Democrats intentionally scheduled the vote less than 24 hours after a Democrat won a special election in New York’s 26th — and heavily Republican — congressional district, on the strength of defending Medicare from a GOP onslaught. The outcome of that election heightened the political stakes, but sent few Republicans bolting for the exits.

“I’ve been surprised a lot of the times about how they’re voting here,” said Senate Majority Leader Harry Reid at a press conference after the vote.

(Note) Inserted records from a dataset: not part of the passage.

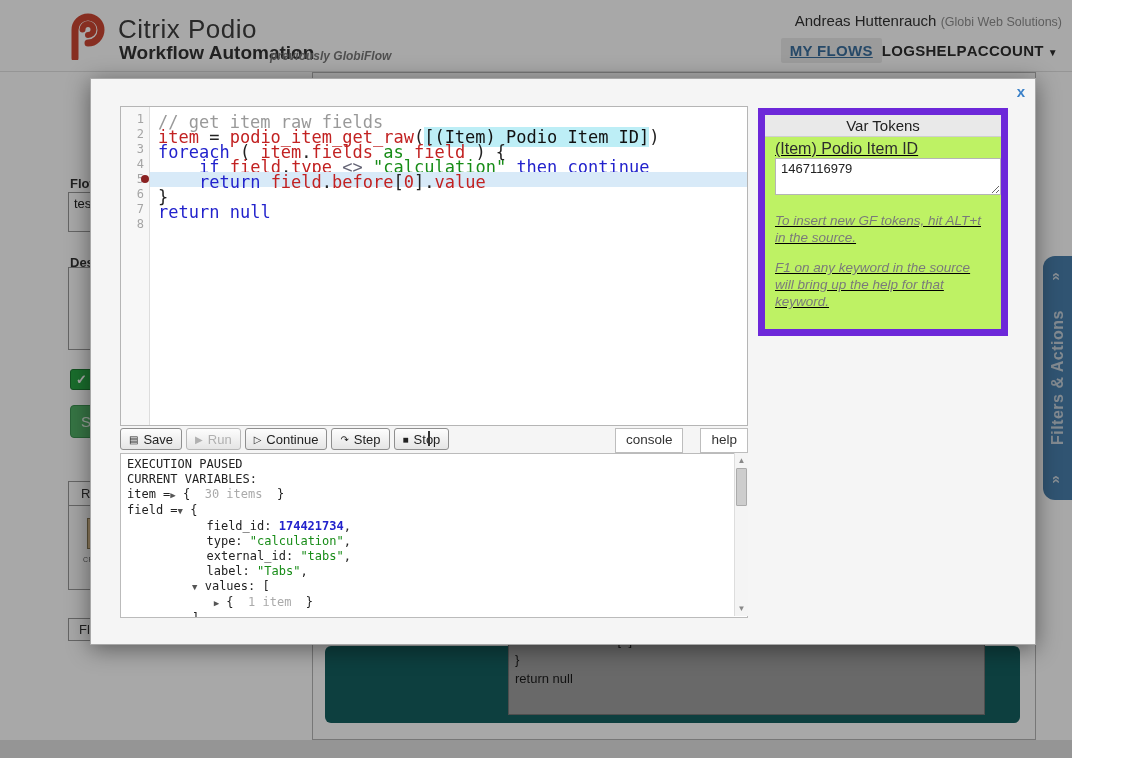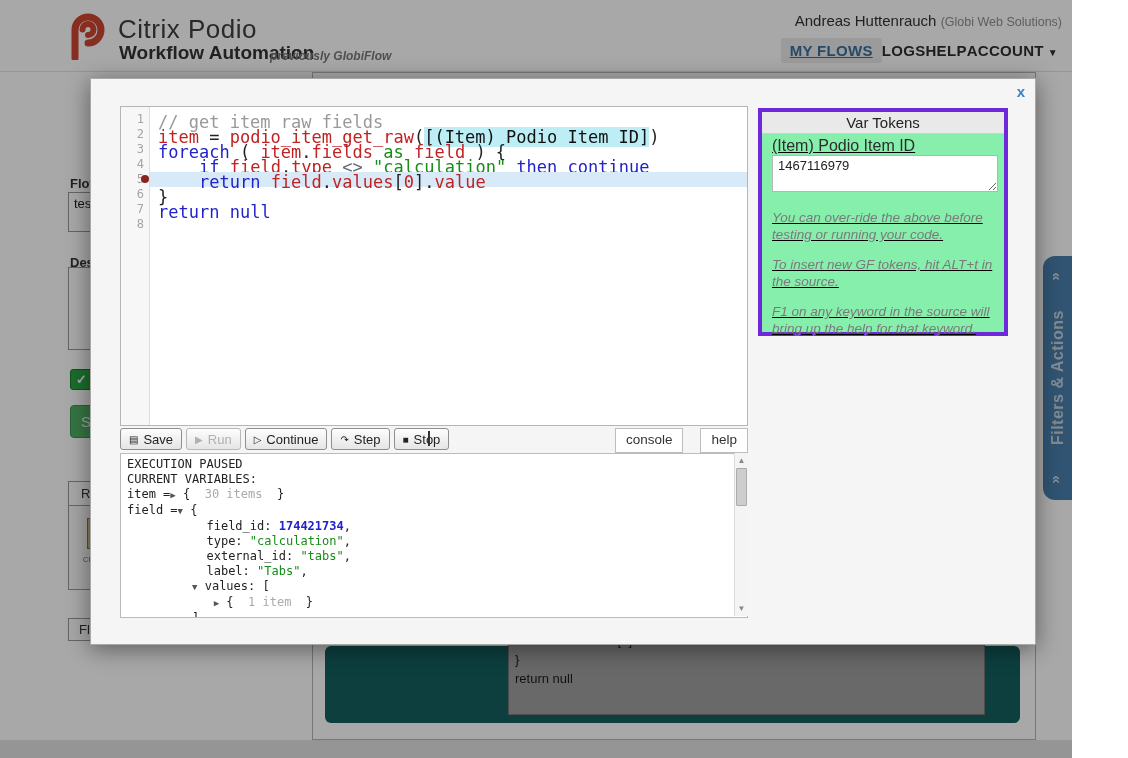--- a/index.html
+++ b/index.html
@@ -84,7 +84,7 @@
   .con-arrow.down { bottom:1px; }
   .con-thumb { position:absolute; left:1px; top:15px; width:11px; height:38px; background:#cdcdcd; border:1px solid #ababab; border-radius:1px; }
 
-  .var-panel { position:absolute; left:667px; top:29px; width:250px; height:228px; background:#86efac; border:4px solid #6d28d9; }
+  .var-panel { position:absolute; left:667px; top:29px; width:250px; height:228px; background:#bef264; border:7px solid #6d28d9; }
   .vp-header { height:22px; line-height:22px; text-align:center; background:#e9e9e9; border-bottom:1px solid #cfcfcf; font-size:15px; color:#222; }
   .vp-body { padding:3px 10px 0;text-decoration:underline; }
   .vp-label { font-size:16px; color:#2d2d2d; }

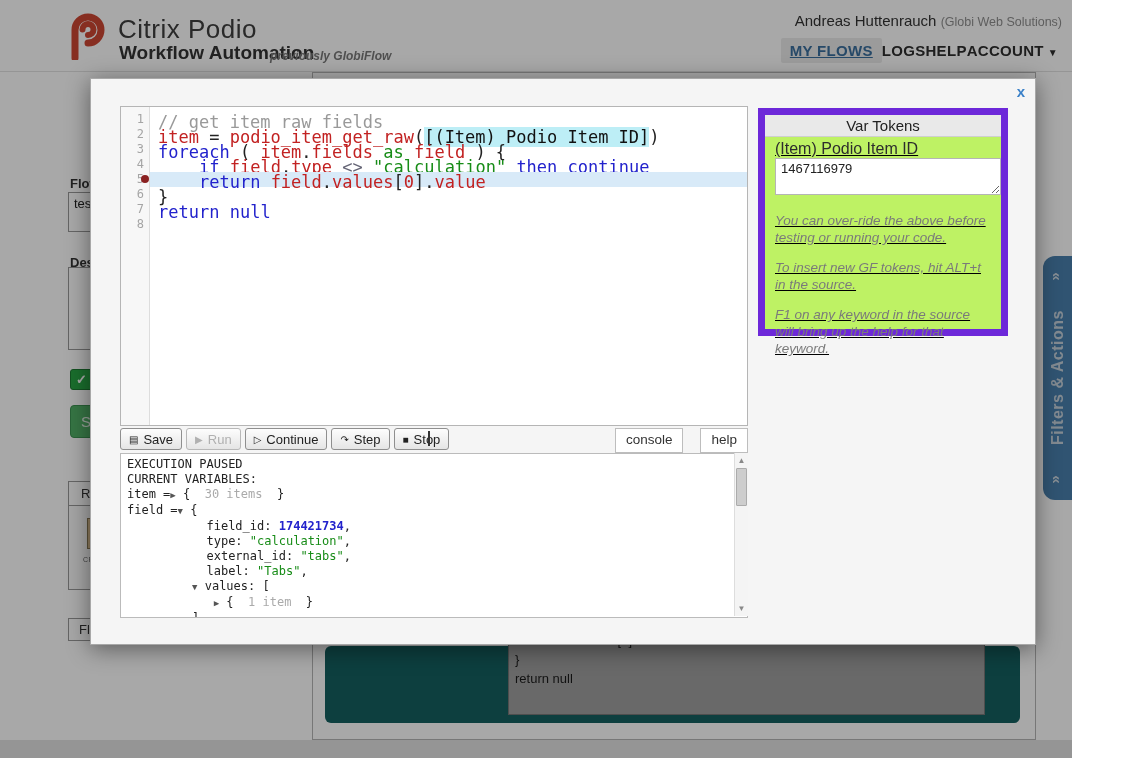--- a/index.html
+++ b/index.html
@@ -176,7 +176,7 @@
         </div>
         <div class="ed-row hl">
           <div class="ed-gutter">5<span class="bp-dot"></span></div>
-          <div class="ed-code"><span class="s-plain">    </span><span class="s-kw">return</span><span class="s-plain"> </span><span class="s-id">field</span><span class="s-plain">.</span><span class="s-id">values</span><span class="s-plain">[</span><span class="s-id">0</span><span class="s-plain">].</span><span class="s-id">value</span></div>
+          <div class="ed-code"><span class="s-plain">    </span><span class="s-kw">return</span><span class="s-plain"> </span><span class="s-id">field</span><span class="s-plain">.</span><span class="s-id">before</span><span class="s-plain">[</span><span class="s-id">0</span><span class="s-plain">].</span><span class="s-id">value</span></div>
         </div>
         <div class="ed-row">
           <div class="ed-gutter">6</div>

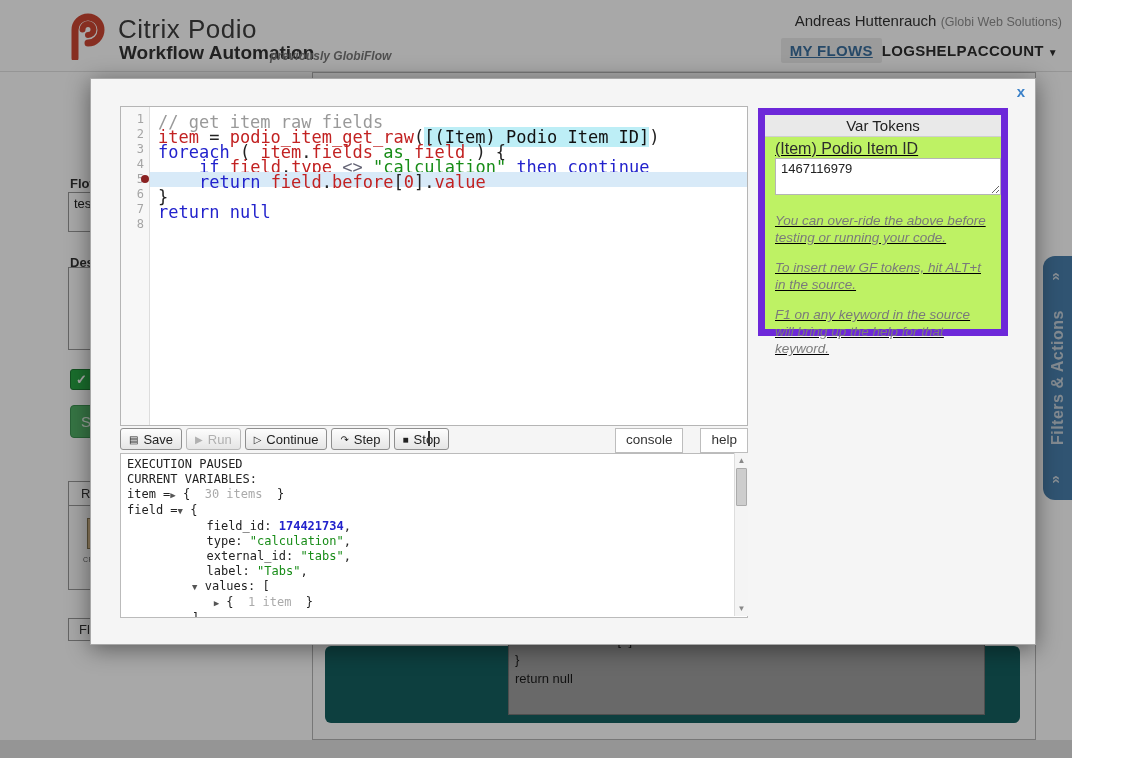--- a/index.html
+++ b/index.html
@@ -233,7 +233,6 @@
         <div class="vp-label">(Item) Podio Item ID</div>
         <textarea class="vp-input" style="">1467116979</textarea>
         <div id="vp-notes">
-            <div class="vp-note">You can over-ride the above before testing or running your code.</div>
             <div class="vp-note">To insert new GF tokens, hit ALT+t in the source.</div>
             <div class="vp-note">F1 on any keyword in the source will bring up the help for that keyword.</div>
           </div>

To shelter GOP dissidents from the vote to privatize Medicare, but also to shore up their bona fides on the right, the Senate also held a test vote on a similarly austere alternative budget authored by Sen. Pat Toomey (R-PA). The key difference? The Toomey plan remains vague on the question of how to reduce Medicare spending over time. All but three voting Republicans — Collins, Snowe, and Brown — voted to proceed with that plan, which would slash spending at a faster rate than even the House budget.

On tap, too, was a test vote on President Obama’s 2012 budget, now shelved as Vice President Joe Biden negotiates spending and deficit cuts with a bipartisan group of Congressional leaders. All voting members opposed the plan, which failed 0-97, providing Republicans a talking point they’re already trumpeting, and will push hard this election season.

“Everyone knows that if something happens with the Biden group or perhaps the Gang of Five, then there’s going to have to be some type of instrument, and that’s why we don’t want to do the budget thing now, because we have all these other things going on,” Reid explained.

Rounding things out was a test vote on an eye-popping plan by Rand Paul to dramatically and rapidly slash the size of the federal government — in part by abolishing a number of federal agencies. It won the support of a small core of the most conservative members of the GOP — Sens. Tom Coburn (R-OK), Jim DeMint (R-SC), Orrin Hatch (R-UT), Mike Lee (R-UT), David Vitter (R-LA), and Paul himself, along with his Kentucky colleague, Minority Leader Mitch McConnell. But it failed by a wide 90-7 margin.